The Federal Reserve made no changes to record low interest rates Wednesday, noting that the path to a sustained economic recovery "depends of the course" of the coronavirus and the pace of vaccinations.
Fed Chairman Jerome Powell also said the pace of the central bank's monthly bond purchases would remain unchanged at $120 billion per month, and pledged to hold its accommodative policies in place until the job market has reached full employment and inflation exceeds its target "for some time."
Powell did note, however, that the economy has made some progress towards those goals, opening a tiny sliver of possibility that the Fed could begin tapering bond purchases later this year.
"With progress on vaccinations and strong policy support, indicators of economic activity and employment have continued to strengthen," the Fed said. "The sectors most adversely affected by the pandemic have shown improvement but have not fully recovered. Inflation has risen, largely reflecting transitory factors. Overall financial conditions remain accommodative, in part reflecting policy measures to support the economy and the flow of credit to U.S. households and businesses."
"The path of the economy continues to depend on the course of the virus," the statement added. "Progress on vaccinations will likely continue to reduce the effects of the public health crisis on the economy, but risks to the economic outlook remain."
U.S. stocks traded modestly higher following the Fed statement, with the S&P 500 up 4 points on the session and the Dow Jones Industrial Average paring its decline to around 95 points.
Benchmark 10-year notes held at 1.264% while the U.S. dollar index, which tracks the greenback against a basket of six global currencies, was marked 0.26% higher on the session at 92.691.
Inflation is running at the hottest levels since 2008, with June CPI surging 5.4% from last year on the strength of big price increases in used cars and travel costs. So-called core inflation, which strips-out volatile components such as food and energy prices, rose 4.5% the highest since the early 1990s.
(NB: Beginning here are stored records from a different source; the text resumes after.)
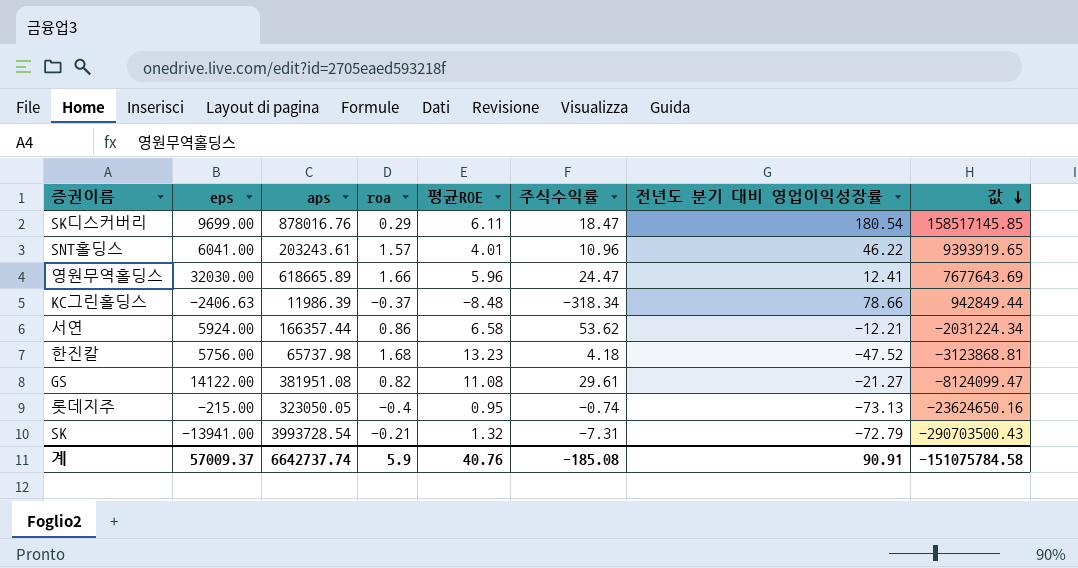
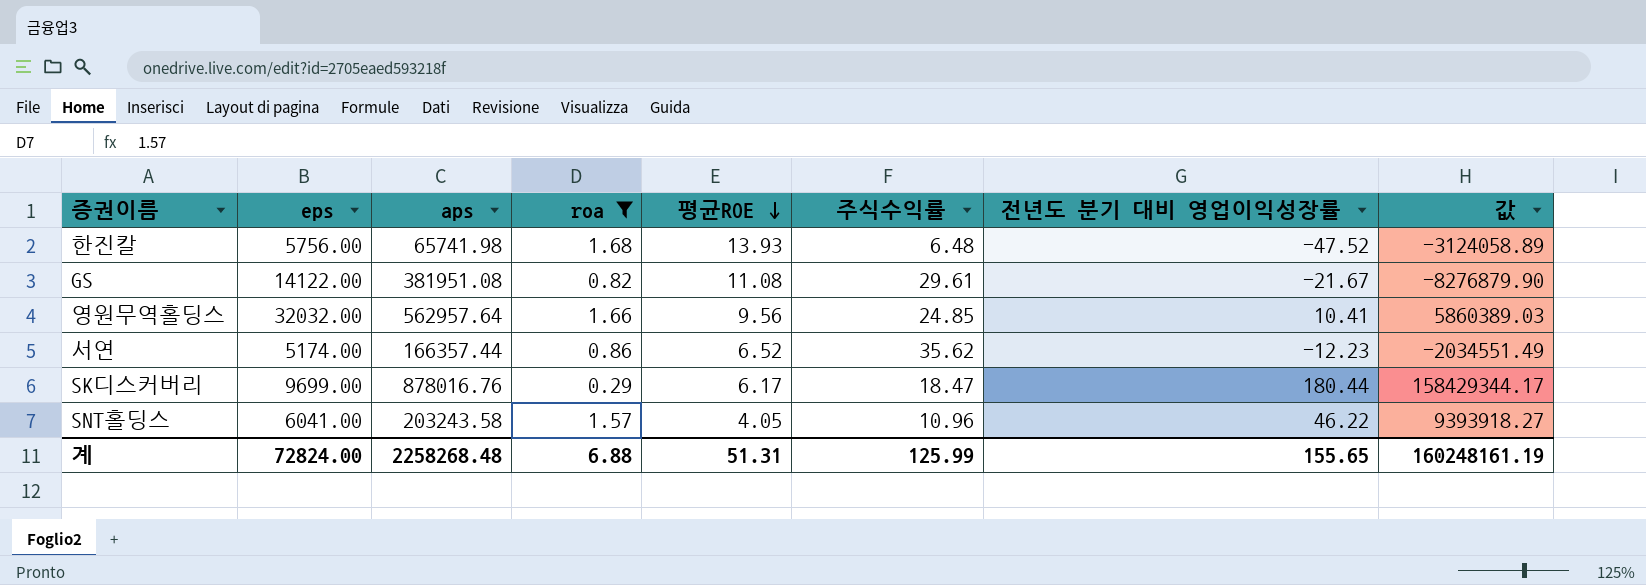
filter: none -> roa >= 0.29
row order: 값 descending -> 평균ROE descending
한진칼 | aps: 65737.98 -> 65741.98
한진칼 | 평균ROE: 13.23 -> 13.93
한진칼 | 주식수익률: 4.18 -> 6.48
한진칼 | 값: -3123868.81 -> -3124058.89
GS | 전년도 분기 대비 영업이익성장률: -21.27 -> -21.67
GS | 값: -8124099.47 -> -8276879.90
영원무역홀딩스 | eps: 32030.00 -> 32032.00
영원무역홀딩스 | aps: 618665.89 -> 562957.64
영원무역홀딩스 | 평균ROE: 5.96 -> 9.56
영원무역홀딩스 | 주식수익률: 24.47 -> 24.85
영원무역홀딩스 | 전년도 분기 대비 영업이익성장률: 12.41 -> 10.41
영원무역홀딩스 | 값: 7677643.69 -> 5860389.03
서연 | eps: 5924.00 -> 5174.00
서연 | 평균ROE: 6.58 -> 6.52
서연 | 주식수익률: 53.62 -> 35.62
서연 | 전년도 분기 대비 영업이익성장률: -12.21 -> -12.23
서연 | 값: -2031224.34 -> -2034551.49
SK디스커버리 | 평균ROE: 6.11 -> 6.17
SK디스커버리 | 전년도 분기 대비 영업이익성장률: 180.54 -> 180.44
SK디스커버리 | 값: 158517145.85 -> 158429344.17
SNT홀딩스 | aps: 203243.61 -> 203243.58
SNT홀딩스 | 평균ROE: 4.01 -> 4.05
SNT홀딩스 | 값: 9393919.65 -> 9393918.27
계 | eps: 57009.37 -> 72824.00
계 | aps: 6642737.74 -> 2258268.48
계 | roa: 5.9 -> 6.88
계 | 평균ROE: 40.76 -> 51.31
계 | 주식수익률: -185.08 -> 125.99
계 | 전년도 분기 대비 영업이익성장률: 90.91 -> 155.65
계 | 값: -151075784.58 -> 160248161.19

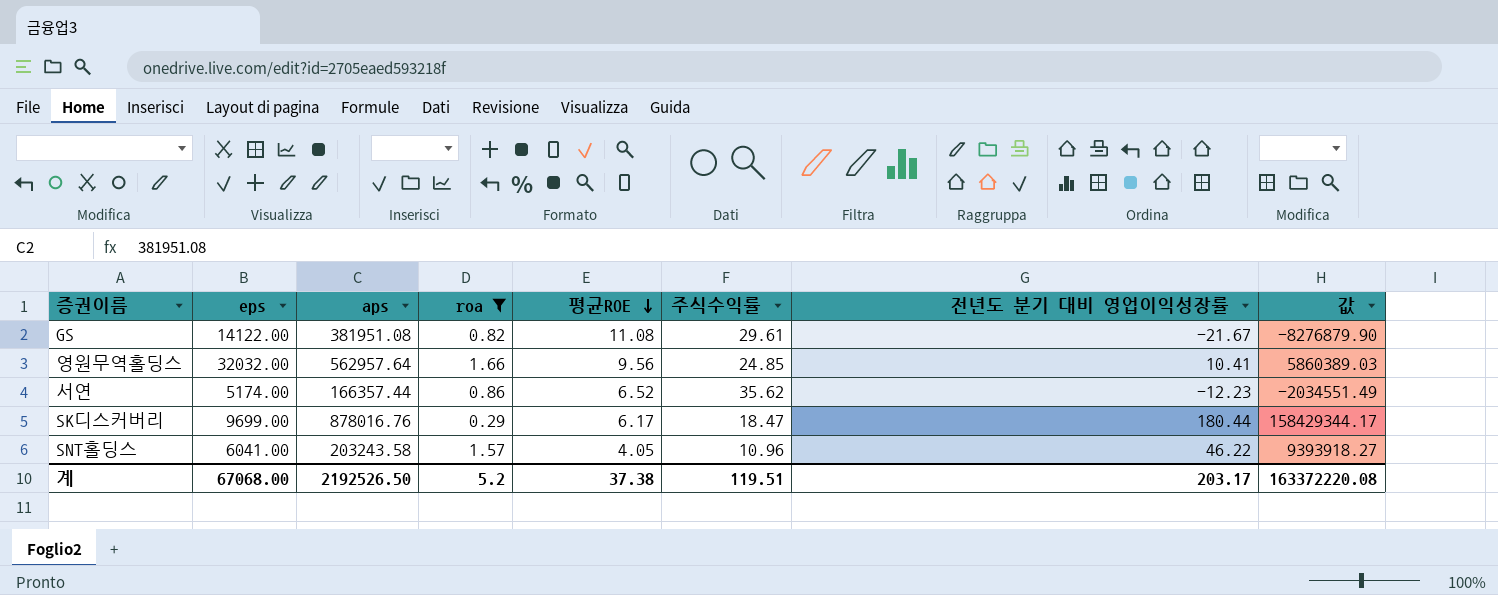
row 한진칼: 5756.00 | 65741.98 | 1.68 | 13.93 | 6.48 | -47.52 | -3124058.89 -> none
계 | eps: 72824.00 -> 67068.00
계 | aps: 2258268.48 -> 2192526.50
계 | roa: 6.88 -> 5.2
계 | 평균ROE: 51.31 -> 37.38
계 | 주식수익률: 125.99 -> 119.51
계 | 전년도 분기 대비 영업이익성장률: 155.65 -> 203.17
계 | 값: 160248161.19 -> 163372220.08

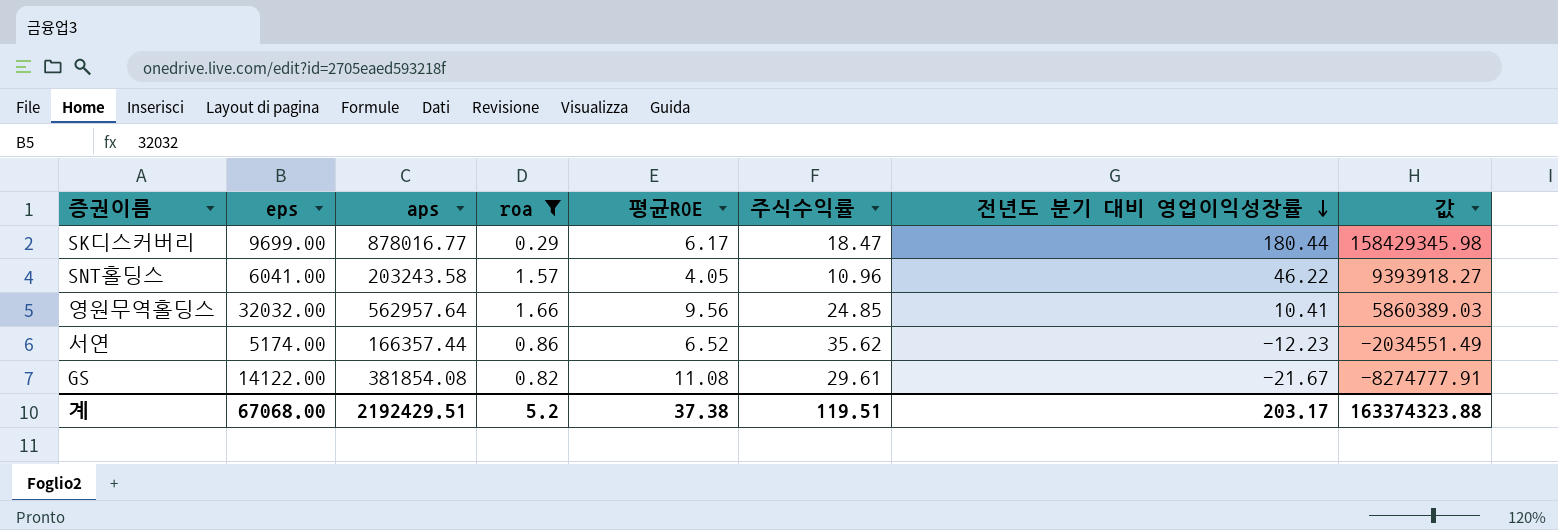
row order: 평균ROE descending -> 전년도 분기 대비 영업이익성장률 descending
SK디스커버리 | aps: 878016.76 -> 878016.77
SK디스커버리 | 값: 158429344.17 -> 158429345.98
GS | aps: 381951.08 -> 381854.08
GS | 값: -8276879.90 -> -8274777.91
계 | aps: 2192526.50 -> 2192429.51
계 | 값: 163372220.08 -> 163374323.88

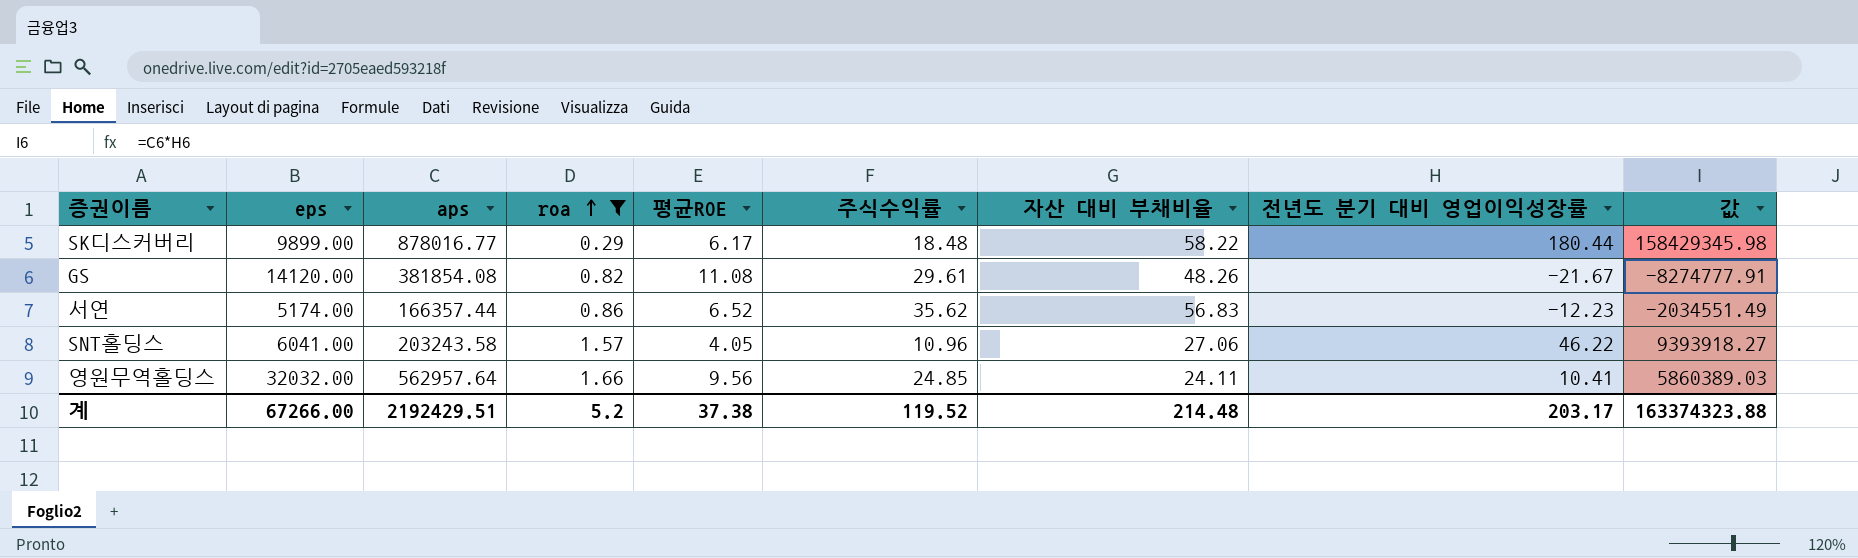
row order: 전년도 분기 대비 영업이익성장률 descending -> roa ascending
column 자산 대비 부채비율 | position: none -> 7
SK디스커버리 | eps: 9699.00 -> 9899.00
SK디스커버리 | 주식수익률: 18.47 -> 18.48
GS | eps: 14122.00 -> 14120.00
계 | eps: 67068.00 -> 67266.00
계 | 주식수익률: 119.51 -> 119.52

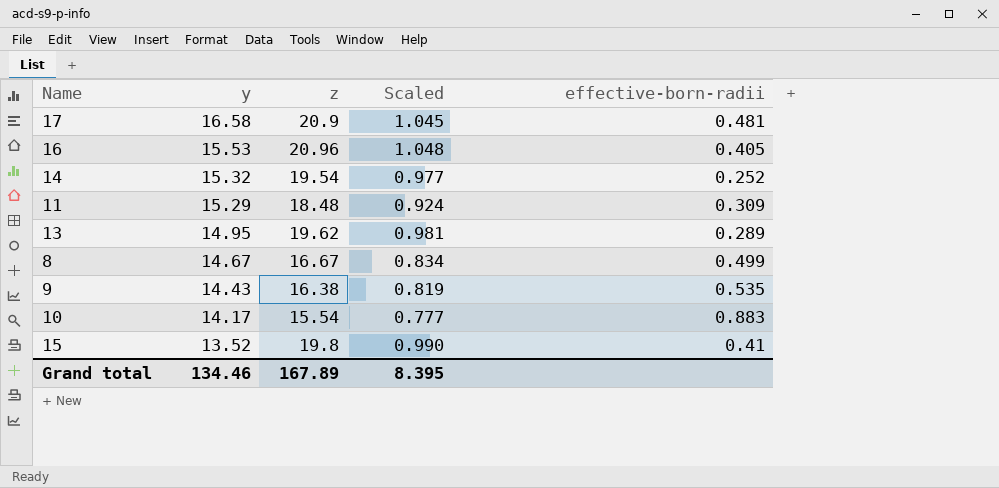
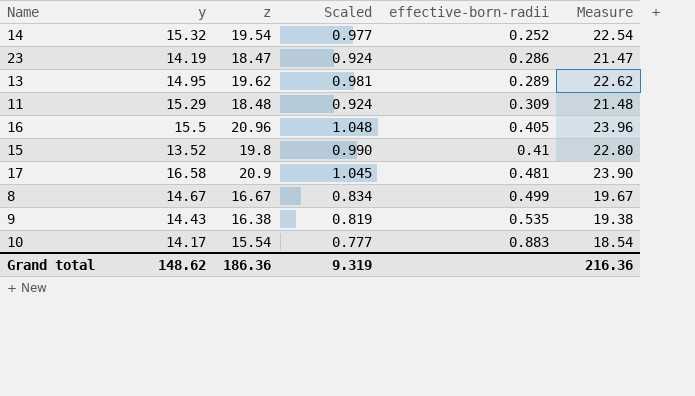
row order: y descending -> effective-born-radii ascending
column Measure | formula: none -> [z] + 3
row 23: none -> 14.19 | 18.47 | 0.924 | 0.286 | 21.47
16 | y: 15.53 -> 15.5
Grand total | y: 134.46 -> 148.62
Grand total | z: 167.89 -> 186.36
Grand total | Scaled: 8.395 -> 9.319

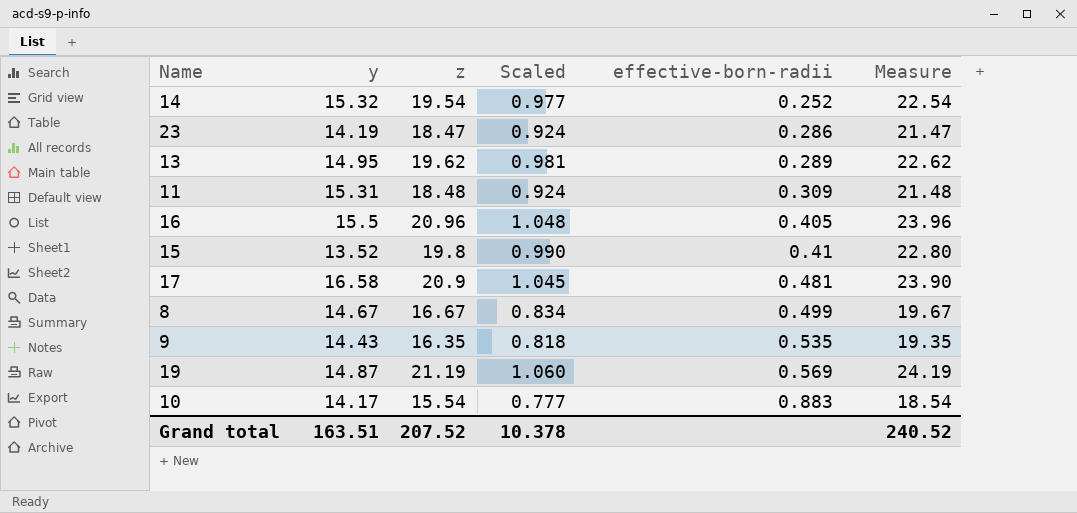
11 | y: 15.29 -> 15.31
9 | z: 16.38 -> 16.35
9 | Scaled: 0.819 -> 0.818
9 | Measure: 19.38 -> 19.35
row 19: none -> 14.87 | 21.19 | 1.060 | 0.569 | 24.19
Grand total | y: 148.62 -> 163.51
Grand total | z: 186.36 -> 207.52
Grand total | Scaled: 9.319 -> 10.378
Grand total | Measure: 216.36 -> 240.52

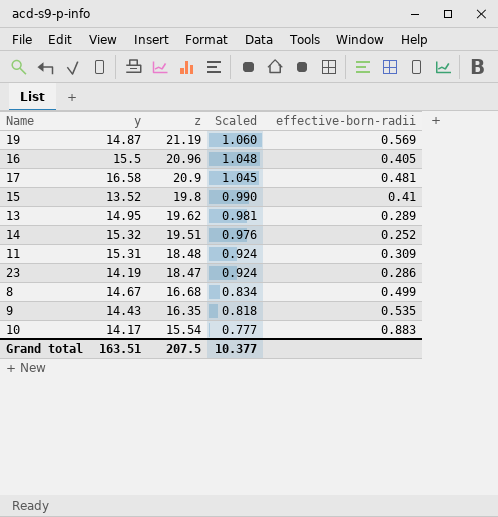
row order: effective-born-radii ascending -> z descending
column Measure | formula: [z] + 3 -> none
14 | z: 19.54 -> 19.51
14 | Scaled: 0.977 -> 0.976
8 | z: 16.67 -> 16.68
Grand total | z: 207.52 -> 207.5
Grand total | Scaled: 10.378 -> 10.377

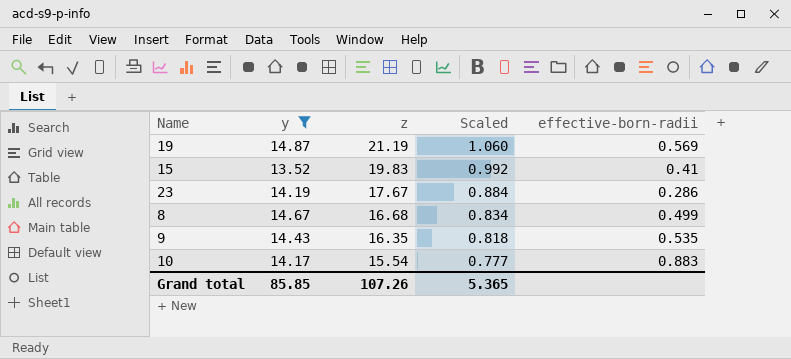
filter: none -> y <= 14.87
15 | z: 19.8 -> 19.83
15 | Scaled: 0.990 -> 0.992
23 | z: 18.47 -> 17.67
23 | Scaled: 0.924 -> 0.884
Grand total | y: 163.51 -> 85.85
Grand total | z: 207.5 -> 107.26
Grand total | Scaled: 10.377 -> 5.365

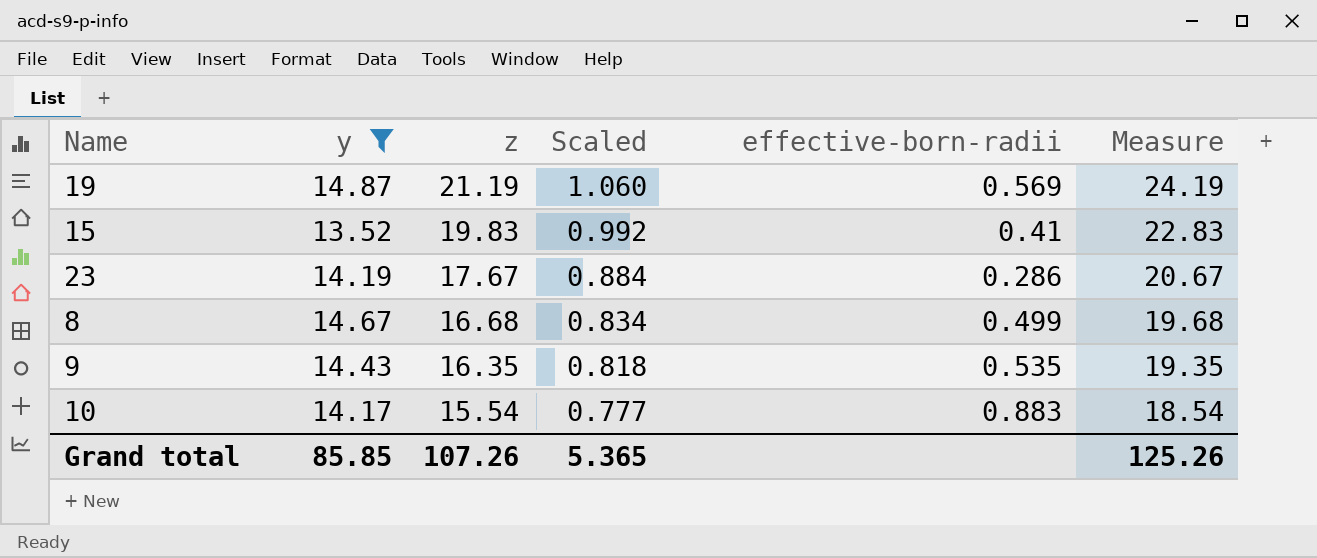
column Measure | formula: none -> [z] + 3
There are some indications that the higher levels of inflation are crimping growth prospects, as well, with several companies, including packages consumer products groups Unilever and Reckitt Benckiser, warning investors of profit margin erosion as a result.
Still, June retail sales surged 0.6% on the month, to a collective $621.3 billion, and weekly jobless claims have been largely moving lower over the past three months as employers bring back staff from pandemic-induced furloughs and layoffs.